Israel rejeitou as acusações, chamando-as de infundadas, tendenciosas e sem credibilidade

Israel realizou "atos genocidas" contra palestinos ao destruir sistematicamente unidades de saúde para mulheres durante o conflito em Gaza e usou a violência sexual como estratégia de guerra, disseram especialistas das Nações Unidas em um novo relatório na quinta-feira.

A missão permanente de Israel na ONU em Genebra descreveu as alegações no relatório como infundadas, tendenciosas e sem credibilidade.

"As autoridades israelenses destruíram em parte a capacidade reprodutiva dos palestinos em Gaza como grupo, inclusive impondo medidas destinadas a impedir nascimentos, uma das categorias de atos genocidas no Estatuto de Roma e na Convenção sobre Genocídio", disse a Comissão Internacional Independente de Inquérito da ONU sobre os Territórios Palestinos Ocupados, incluindo Jerusalém Oriental, e Israel.

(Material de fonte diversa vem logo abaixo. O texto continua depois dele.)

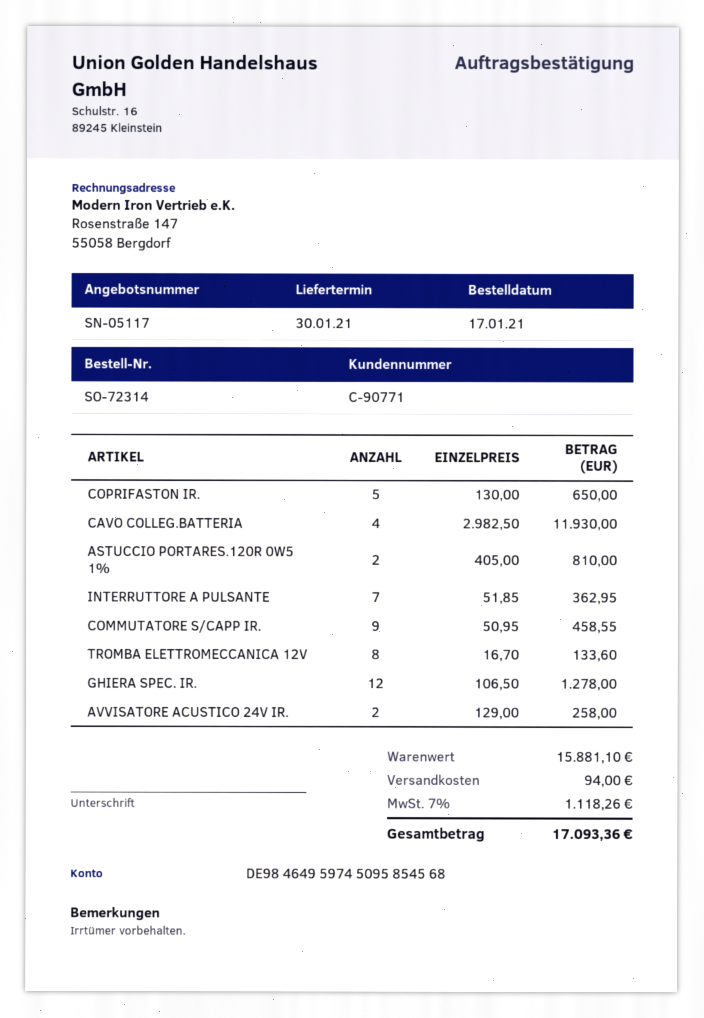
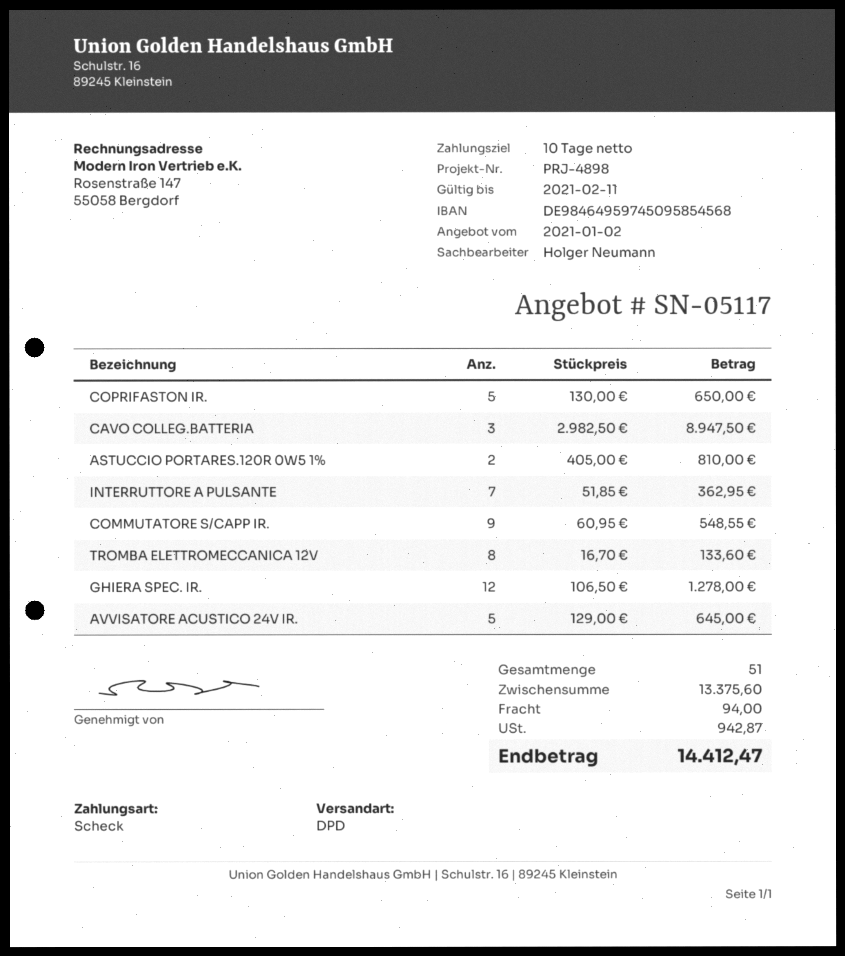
CAVO COLLEG.BATTERIA: 4 x 2982.50 = 11930.00 -> 3 x 2982.50 = 8947.50
COMMUTATORE S/CAPP IR.: 9 x 50.95 = 458.55 -> 9 x 60.95 = 548.55
AVVISATORE ACUSTICO 24V IR.: 2 x 129.00 = 258.00 -> 5 x 129.00 = 645.00
subtotal: 15881.10 -> 13375.60
tax: 1118.26 -> 942.87
total: 17093.36 -> 14412.47

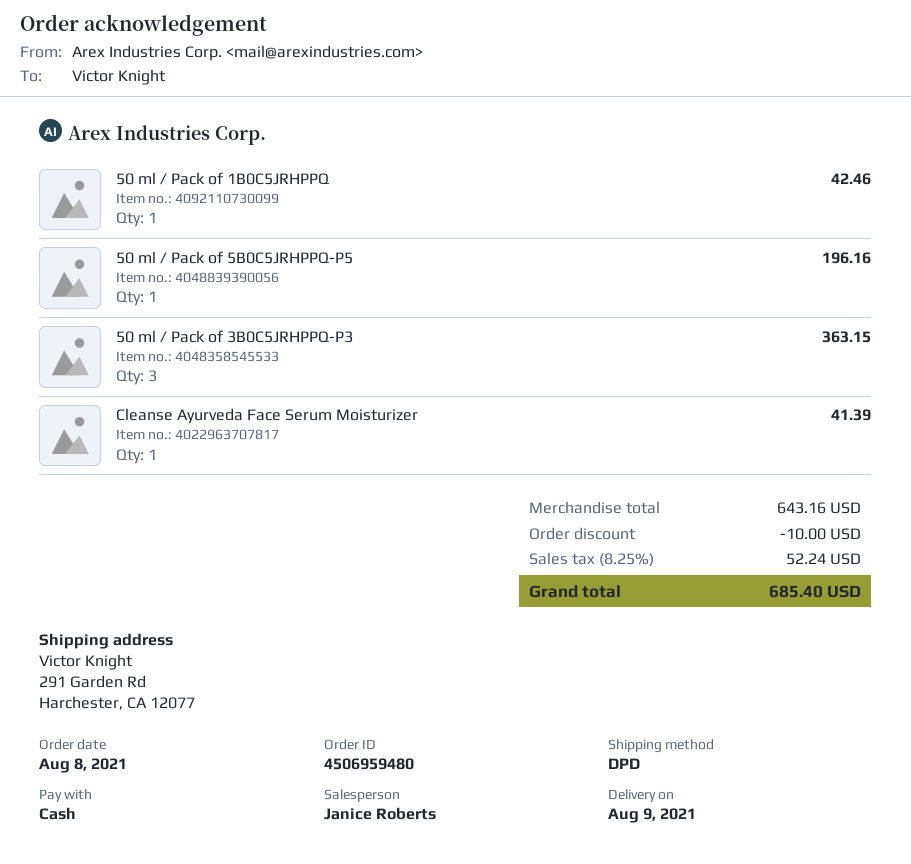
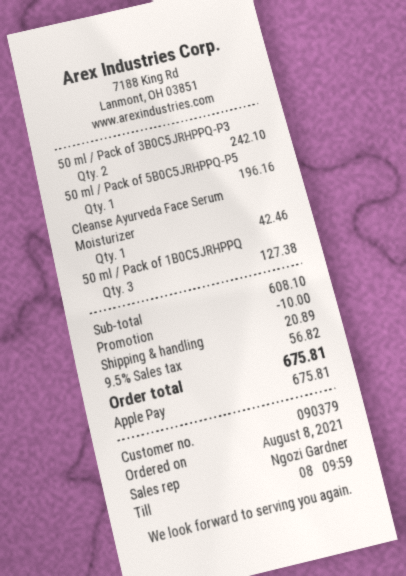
sales rep: Janice Roberts -> Ngozi Gardner
payment method: cash -> Apple Pay
50 ml / Pack of 1B0C5JRHPPQ: 1 for 42.46 -> 3 for 127.38
50 ml / Pack of 3B0C5JRHPPQ-P3: 3 for 363.15 -> 2 for 242.10
Cleanse Ayurveda Face Serum Moisturizer: 1 for 41.39 -> 1 for 42.46
subtotal: 643.16 -> 608.10
shipping: none -> 20.89
tax: 8.25% = 52.24 -> 9.5% = 56.82
total: 685.40 -> 675.81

Essas ações, somadas ao aumento de mortes de maternidade devido ao acesso restrito a suprimentos médicos, constituem crime contra a humanidade de extermínio, afirmou a comissão.

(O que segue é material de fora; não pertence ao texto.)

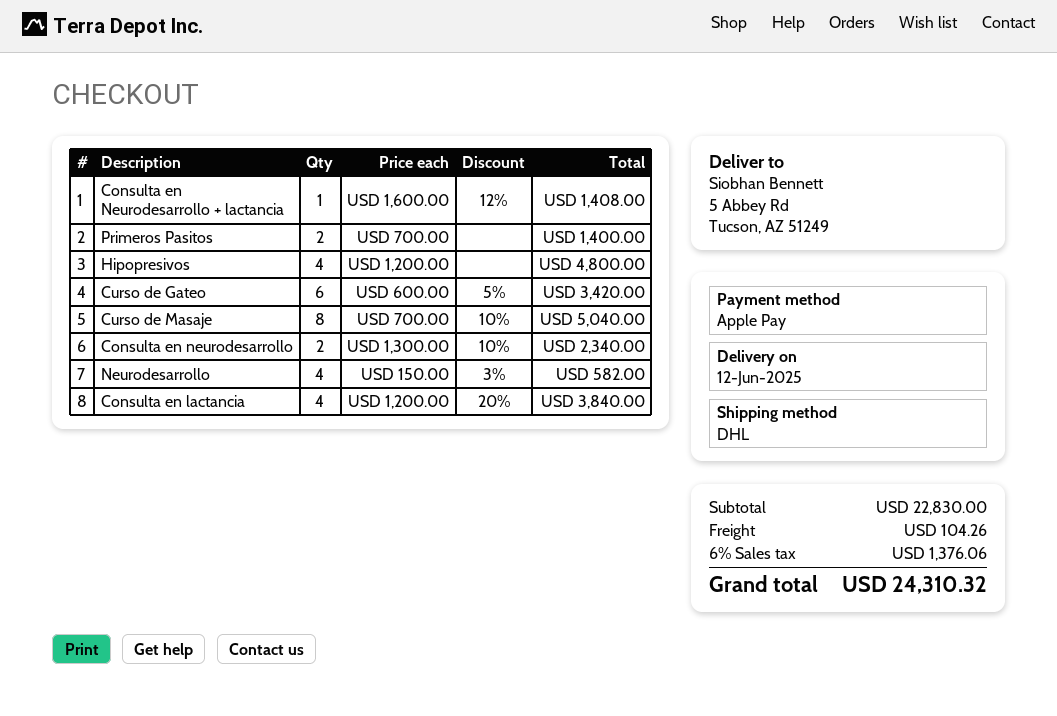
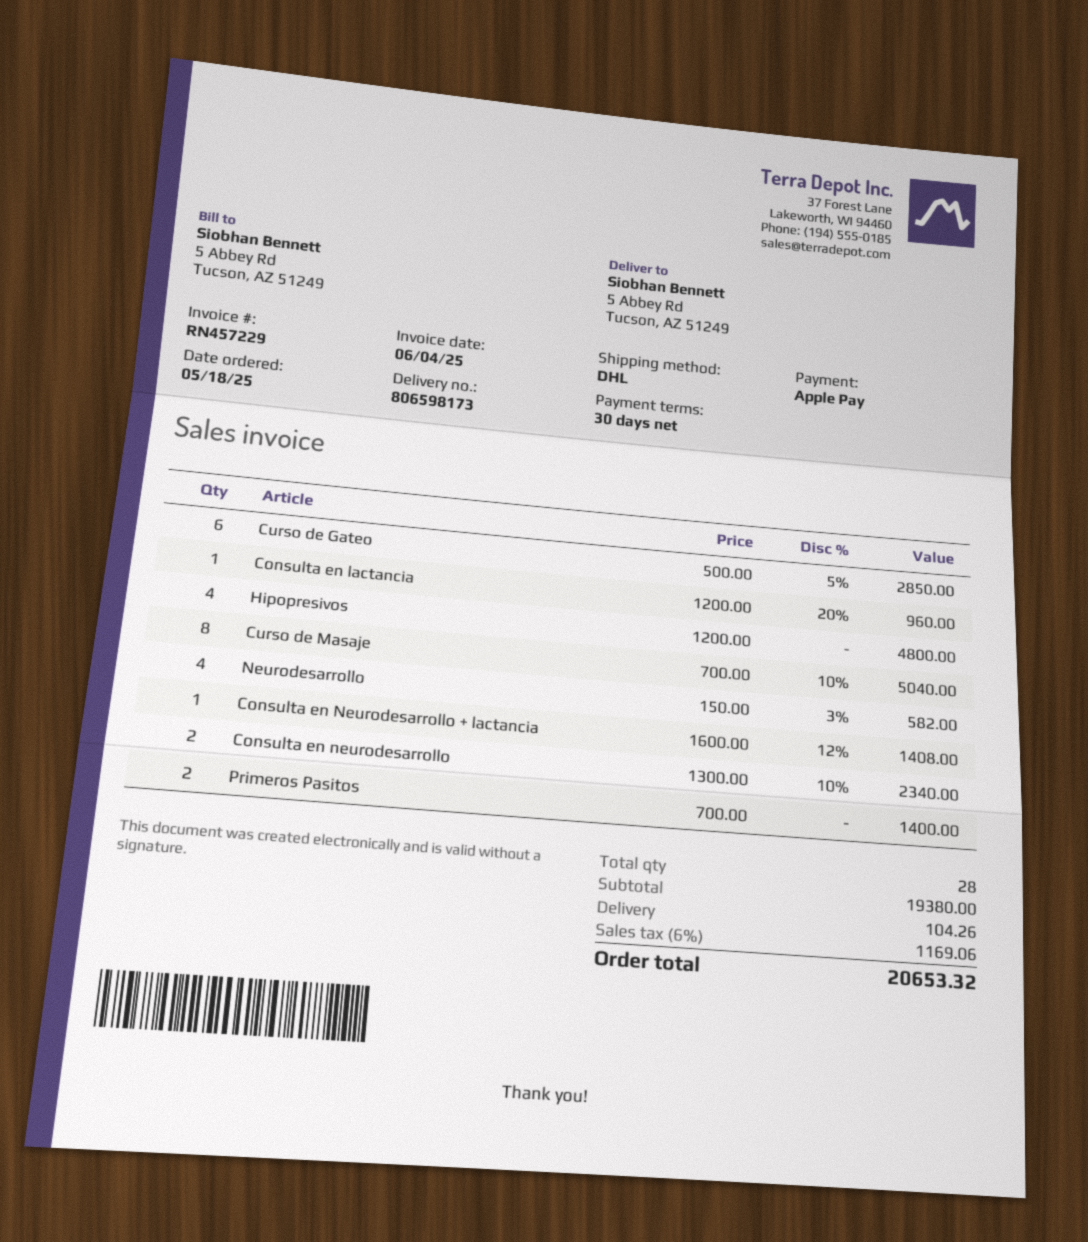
Curso de Gateo: 6 x 600.00 - 5% = 3420.00 -> 6 x 500.00 - 5% = 2850.00
Consulta en lactancia: 4 x 1200.00 - 20% = 3840.00 -> 1 x 1200.00 - 20% = 960.00
subtotal: 22830.00 -> 19380.00
tax: 6% = 1376.06 -> 6% = 1169.06
total: 24310.32 -> 20653.32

O relatório acusou as forças de segurança de Israel de usar desnudamento público forçado e agressão sexual como parte de seus procedimentos operacionais padrão para punir palestinos após os ataques liderados pelo Hamas no sul de Israel em outubro de 2023.

Israel rejeitou as acusações
"As IDF têm diretrizes concretas... e políticas que proíbem inequivocamente tal má conduta", respondeu a missão permanente da ONU em Genebra em uma declaração, acrescentando que seus processos de revisão estão alinhados com os padrões internacionais.

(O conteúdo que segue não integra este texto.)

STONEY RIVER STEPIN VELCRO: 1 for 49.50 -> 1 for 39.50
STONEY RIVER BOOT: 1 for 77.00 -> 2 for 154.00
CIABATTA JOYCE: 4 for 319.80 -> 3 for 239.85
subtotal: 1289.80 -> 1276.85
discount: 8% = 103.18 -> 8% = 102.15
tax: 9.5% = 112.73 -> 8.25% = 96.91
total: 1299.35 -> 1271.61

Um relatório anterior publicado pela Comissão em junho de 2024 acusou o Hamas e outros grupos armados palestinos de graves violações de direitos em seu ataque de 7 de outubro de 2023, incluindo tortura e tratamento degradante.

Israel é parte da Convenção sobre Genocídio e foi ordenado em janeiro de 2024 pelo Tribunal Internacional de Justiça a tomar medidas para prevenir atos de genocídio durante a guerra contra o Hamas .

Não é parte do Estatuto de Roma, que dá ao Tribunal Penal Internacional jurisdição para julgar casos criminais individuais envolvendo genocídio e crimes contra a humanidade.

O Hamas realizou um ataque transfronteiriço ao sul de Israel em 7 de outubro de 2023, matando 1.200 pessoas e fazendo 251 reféns, desencadeando uma guerra na Faixa de Gaza que matou mais de 48.000 palestinos, de acordo com o Ministério da Saúde de Gaza, administrado pelo Hamas.

A África do Sul abriu um processo de genocídio contra as ações de Israel em Gaza no Tribunal Internacional de Justiça.